**DATA PROVIDED**
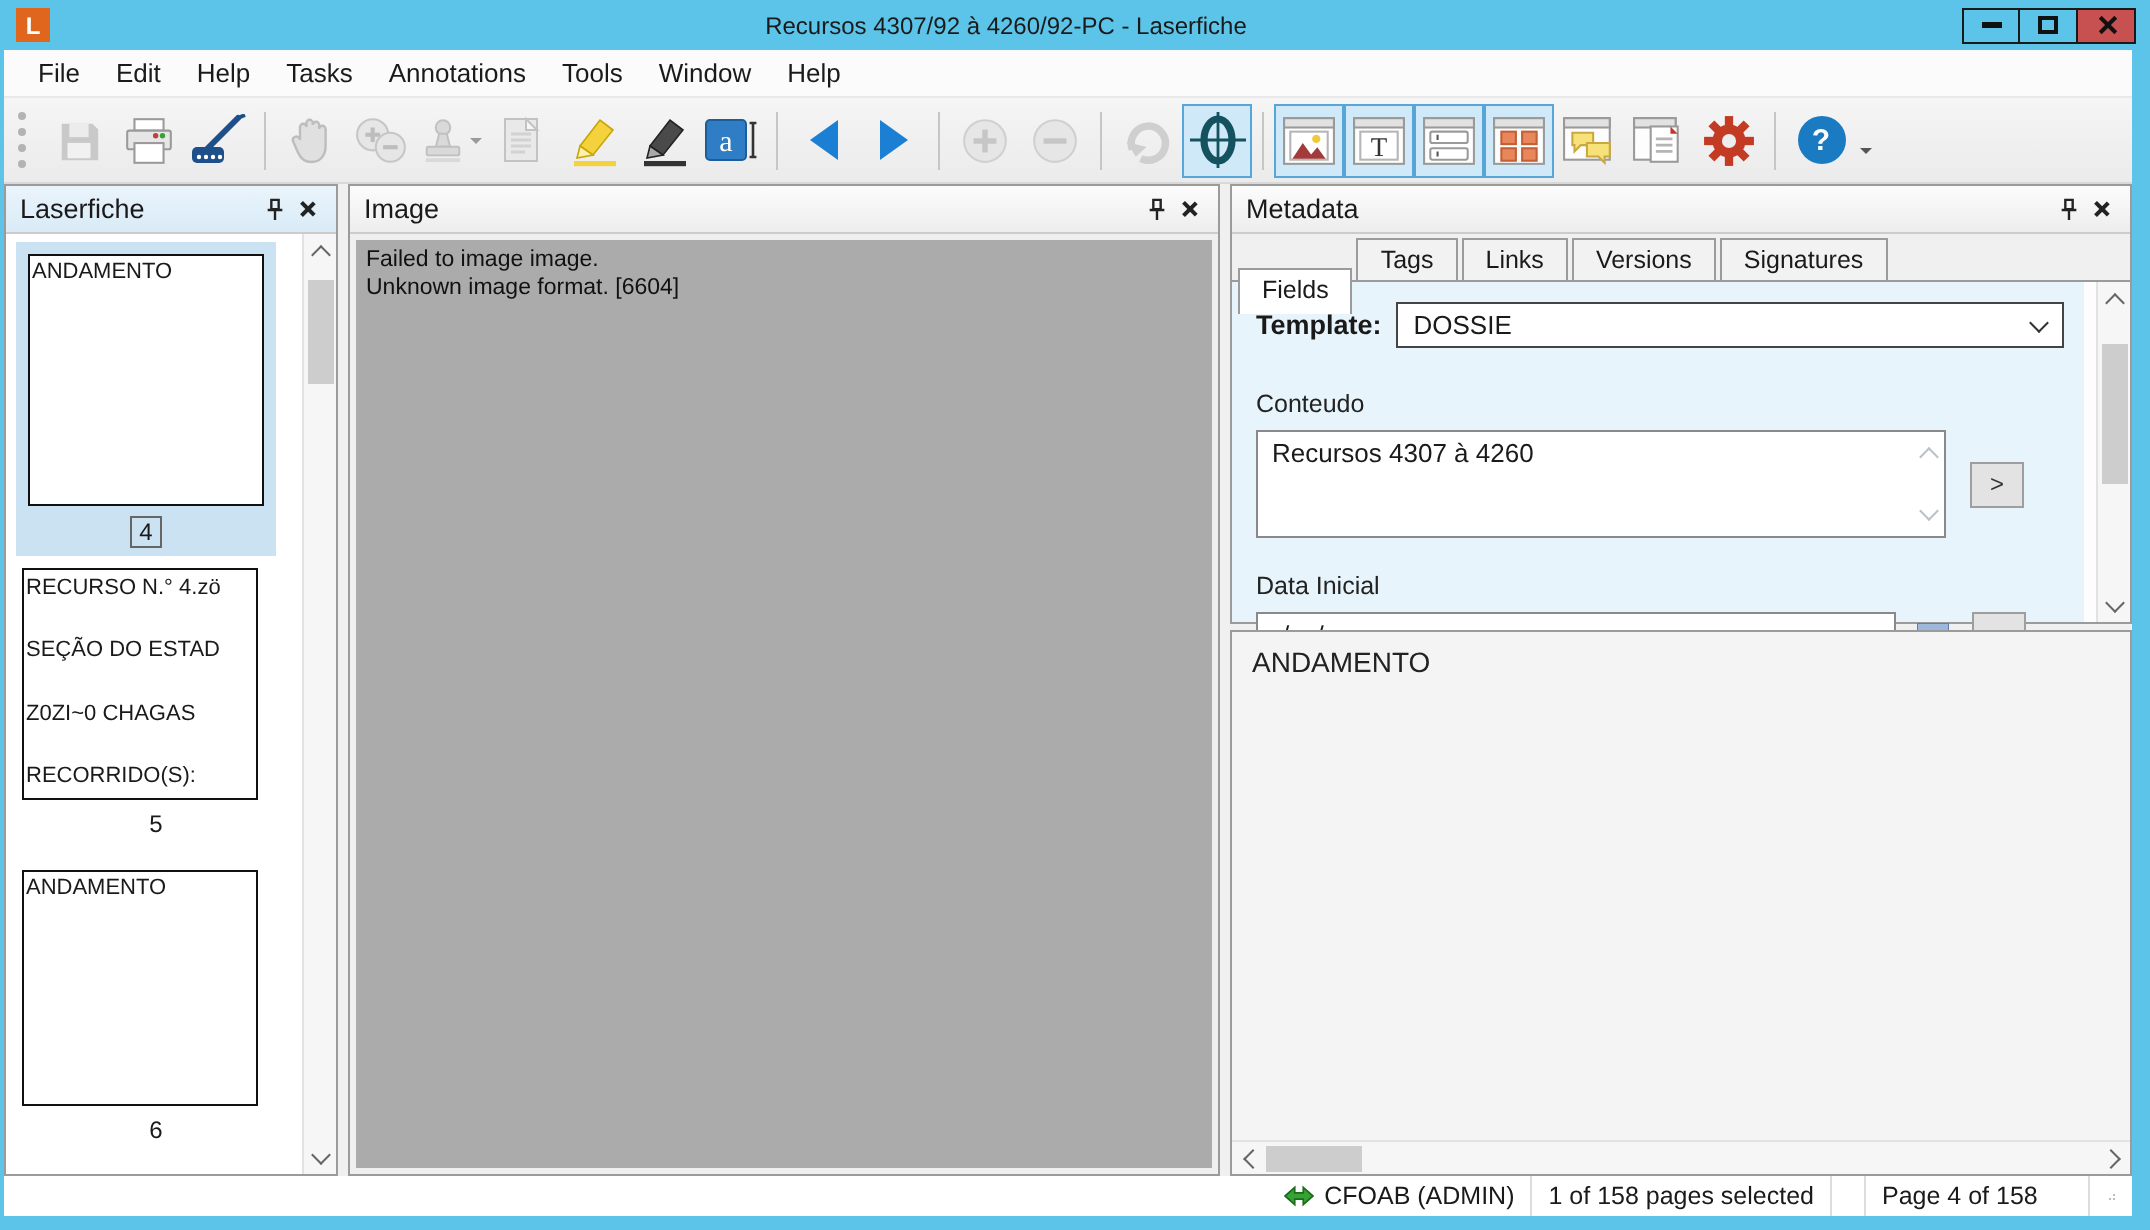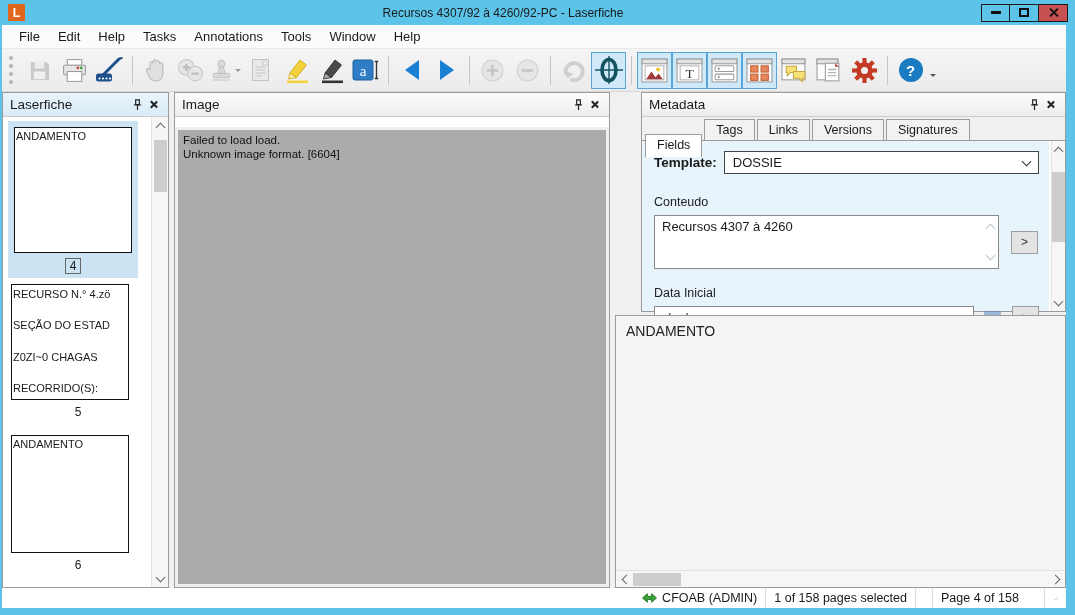--- a/index.html
+++ b/index.html
@@ -87,7 +87,7 @@
   .numbox { border:1px solid #666; padding:0 4px; display:inline-block; }
 
   
-  .image-panel { flex:1;gap:10px; }
+  .image-panel { flex:1; }
   .imgbody { flex:1; background:#ababab; border:3px solid #efefef; padding:3px 5px;
              font-size:11.5px; color:#111; line-height:1.25; }
 

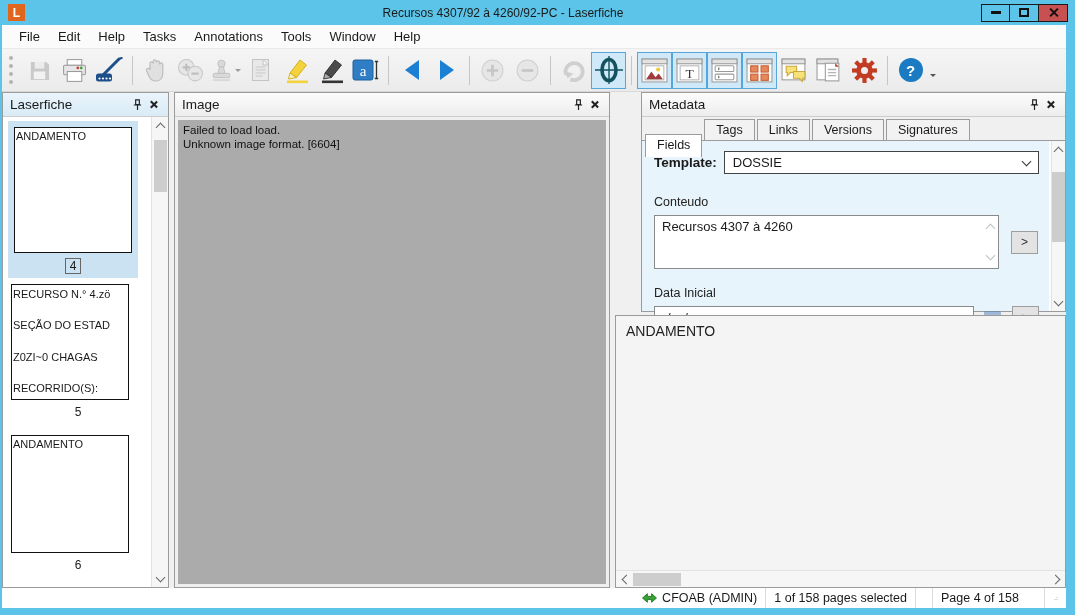--- a/index.html
+++ b/index.html
@@ -93,7 +93,7 @@
 
   
   .rightcol { width:451px; display:flex; flex-direction:column; min-height:0; }
-  .meta-panel { height:220px;margin-left:26px; }
+  .meta-panel { height:220px; }
   .tabsrow { height:24px; background:#f0f0f0; display:flex; align-items:flex-end;
              padding-left:3px; border-bottom:1px solid #9b9b9b; gap:2px; }
   .tab { font-size:12.5px; padding:3px 11px 3px; border:1px solid #9b9b9b; border-bottom:none;

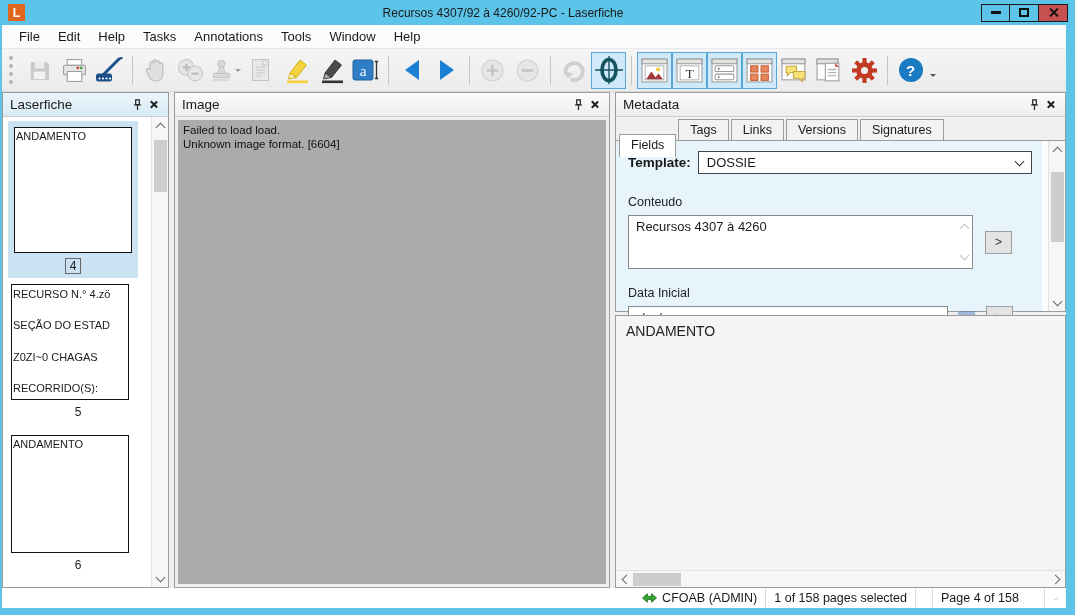--- a/index.html
+++ b/index.html
@@ -439,7 +439,7 @@
             </span>
         </div>
         <div class="imgbody">
-          <div>Failed to load load.</div>
+          <div>Failed to image image.</div>
           <div>Unknown image format. [6604]</div>
         </div>
       </div>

**PROBLEM DETAILS**
The whole listing above is to be printed exactly; the pictures stay out.

**REPLY**
--- a/index.html
+++ b/index.html
@@ -87,7 +87,7 @@
   .numbox { border:1px solid #666; padding:0 4px; display:inline-block; }
 
   
-  .image-panel { flex:1;gap:10px; }
+  .image-panel { flex:1; }
   .imgbody { flex:1; background:#ababab; border:3px solid #efefef; padding:3px 5px;
              font-size:11.5px; color:#111; line-height:1.25; }
 

--- a/index.html
+++ b/index.html
@@ -93,7 +93,7 @@
 
   
   .rightcol { width:451px; display:flex; flex-direction:column; min-height:0; }
-  .meta-panel { height:220px;margin-left:26px; }
+  .meta-panel { height:220px; }
   .tabsrow { height:24px; background:#f0f0f0; display:flex; align-items:flex-end;
              padding-left:3px; border-bottom:1px solid #9b9b9b; gap:2px; }
   .tab { font-size:12.5px; padding:3px 11px 3px; border:1px solid #9b9b9b; border-bottom:none;

--- a/index.html
+++ b/index.html
@@ -439,7 +439,7 @@
             </span>
         </div>
         <div class="imgbody">
-          <div>Failed to load load.</div>
+          <div>Failed to image image.</div>
           <div>Unknown image format. [6604]</div>
         </div>
       </div>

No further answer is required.